No one faulted me for it. But I am rarely tired enough to fall asleep in the daytime and then still sleep like a rock overnight. But yesterday was that day. I didn’t consciously feel sad about Bradys surgery and our time of change in there, but my body must’ve screamed and cried all day long.
This is jumbled. So am I. But I think thats ok. I’m just trying to make it known that I know I’m a bit of a mess 😅 I also know my best is good enough, and that grief is allowed to show up in the midst of me doing my best. And I trust that those who are truly invested in our family will not judge me or think I’m selfish. Body memory is a very real thing, and I’m navigating it the best I can.
Anyway. Happy three years post-op, Brady. Truly. HAPPY years. I love you more than you know.
It is our last weekend of owning two homes, and I’m ready for it to be done. Its been a wild few weeks, and its time to get all the loose ends tied up once and for all. Meanwhile, I’ve already made a run into the city this morning, and Brady has been doing some work around the house.
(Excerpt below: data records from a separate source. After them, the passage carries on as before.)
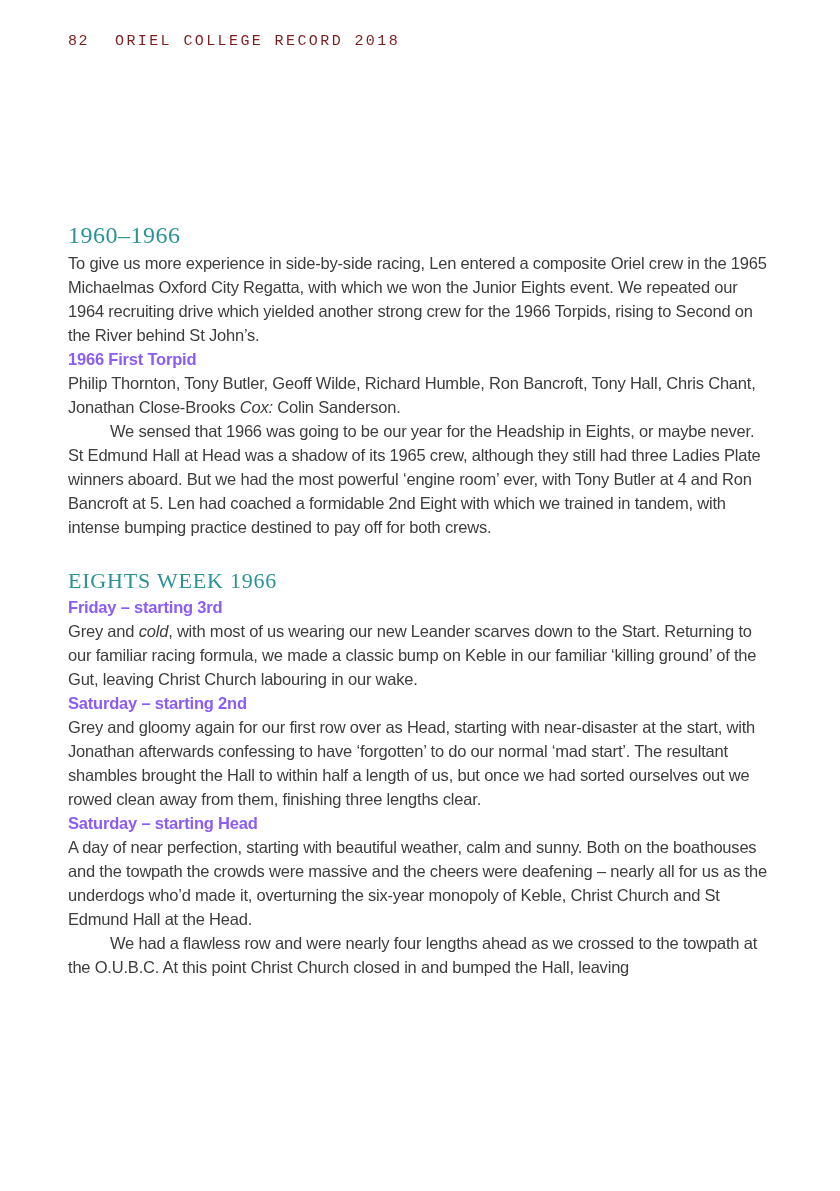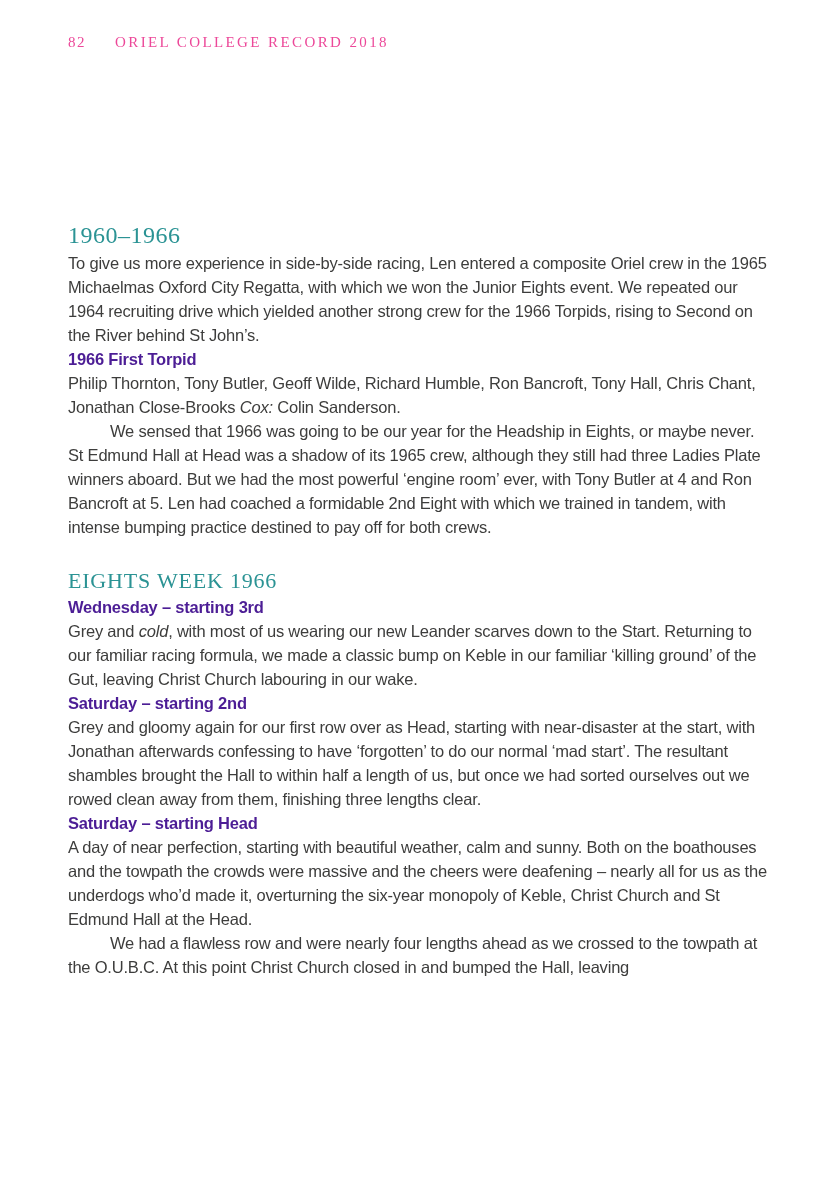--- a/index.html
+++ b/index.html
@@ -11,24 +11,24 @@
   }
   .page {
     width: 840px; height: 1191px;
     padding: 33px 68px 0 68px;
     background: #ffffff;
     overflow: hidden;
   }
   .running-header {
     display: flex;
     align-items: flex-start;
-    font-family: Liberation Serif, serif;
+    font-family: Liberation Mono, monospace;
     font-size: 15px;
     line-height: 18px;
-    color: #ec4899;
+    color: #7f1d1d;
   }
   .page-number {
     width: 47px;
     letter-spacing: 1.5px;
   }
   .header-title {
     letter-spacing: 2.4px;
   }
   main {
     color: #3d3d3c;
@@ -48,21 +48,21 @@
     margin-bottom: 3px;
     letter-spacing: 0.5px;
   }
   .heading-caps {
     font-size: 22px;
     line-height: 28px;
     margin-top: 28px;
     letter-spacing: 0.8px;
   }
   h2.subheading {
-    color: #4c1d95;
+    color: #8b5cf6;
     font-size: 16.5px;
     line-height: 24px;
     font-weight: bold;
     letter-spacing: -0.2px;
   }
   p { margin: 0; }
   p.indent { text-indent: 42px; }
   em { font-style: italic; }
 </style>
 </head>
@@ -82,21 +82,21 @@
     <p>To give us more experience in side-by-side racing, Len entered a composite Oriel crew in the 1965 Michaelmas Oxford City Regatta, with which we won the Junior Eights event. We repeated our 1964 recruiting drive which yielded another strong crew for the 1966 Torpids, rising to Second on the River behind St John’s.</p>
 
     <h2 class="subheading">1966 First Torpid</h2>
 
     <p><span>Philip Thornton, Tony Butler, Geoff Wilde, Richard Humble, Ron Bancroft, Tony Hall, Chris Chant, Jonathan Close-Brooks </span><em>Cox:</em><span> Colin Sanderson.</span></p>
 
     <p class="indent">We sensed that 1966 was going to be our year for the Headship in Eights, or maybe never. St Edmund Hall at Head was a shadow of its 1965 crew, although they still had three Ladies Plate winners aboard. But we had the most powerful ‘engine room’ ever, with Tony Butler at 4 and Ron Bancroft at 5. Len had coached a formidable 2nd Eight with which we trained in tandem, with intense bumping practice destined to pay off for both crews.</p>
 
     <h1 class="serif-heading heading-caps">EIGHTS WEEK 1966</h1>
 
-    <h2 class="subheading">Wednesday – starting 3rd</h2>
+    <h2 class="subheading">Friday – starting 3rd</h2>
     <p><span>Grey and </span><em>cold</em><span>, with most of us wearing our new Leander scarves down to the Start. Returning to our familiar racing formula, we made a classic bump on Keble in our familiar ‘killing ground’ of the Gut, leaving Christ Church labouring in our wake.</span></p>
 
     <h2 class="subheading">Saturday – starting 2nd</h2>
 
     <p>Grey and gloomy again for our first row over as Head, starting with near-disaster at the start, with Jonathan afterwards confessing to have ‘forgotten’ to do our normal ‘mad start’. The resultant shambles brought the Hall to within half a length of us, but once we had sorted ourselves out we rowed clean away from them, finishing three lengths clear.</p>
 
     <h2 class="subheading">Saturday – starting Head</h2>
     <p>A day of near perfection, starting with beautiful weather, calm and sunny. Both on the boathouses and the towpath the crowds were massive and the cheers were deafening – nearly all for us as the underdogs who’d made it, overturning the six-year monopoly of Keble, Christ Church and St Edmund Hall at the Head.</p>
 
     <p class="indent">We had a flawless row and were nearly four lengths ahead as we crossed to the towpath at the O.U.B.C. At this point Christ Church closed in and bumped the Hall, leaving</p>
So far, he’s fixed our storm door and built me some laundry shelving! Woot! We will continue our work here, but while we do that, there is still buzzing at the other house! Cher and Laela are there doing the end of the cleaning (Thank you so much, guys) and some furniture is being moved out as we speak. But this is the list. This is whats left.
-have bed frame picked up
-have freezer picked up
-bring the swing set over
-bring the picnic tables over
-load up the firewood and bring it over
-dig my special rock out of my flowerbed
-take down the baby gates.
-take down tv bracket
-take down garage lights
-leave out surveyors certificate
-label keys
-leave codes
And guys. I THINK thats it! Hopefully today and tomorrow, we can knock that all out and be officially DONE over there.
And the work continues over here! Now that I have laundry shelves, I should get some of that going. A fridge will be picked up, hopefully this weekend, and another appliance brought downstairs hopefully soon. That would sure free up the kitchen. We could still use some muscle if anyone has a free evening and feels like slinging some boxes. But if not, things are still getting done 🙂 Just a bit slower, which is ok, too. Things feel a bit oddly daunting at the moment, but I think some of that will come to a close once we only own ONE home.
Happy Saturday, everyone 💜 I hope your stuff gets done.
Today specifically, I’m feeling a lot of pressure. I’m not sure if its real, or if its in my head, or an unhealthy mix of both, but I’m feeling quite weary this evening. My eyes already ache so I know some of it is fatigue. Anxiety is always worse when you’re tired.
There is still more to do tonight, so I think I will work HARD to get the last things off my plate for the night so I can either hop into bed with a heating pad, or run a bath. Either would suffice.
Don’t get me wrong and think I’m unhappy or unwell. I’m not. There is just a lot looming these days and it’s feeling quite heavy on my back. But we will come through. We always do, by the power of God and absolutely nothing else!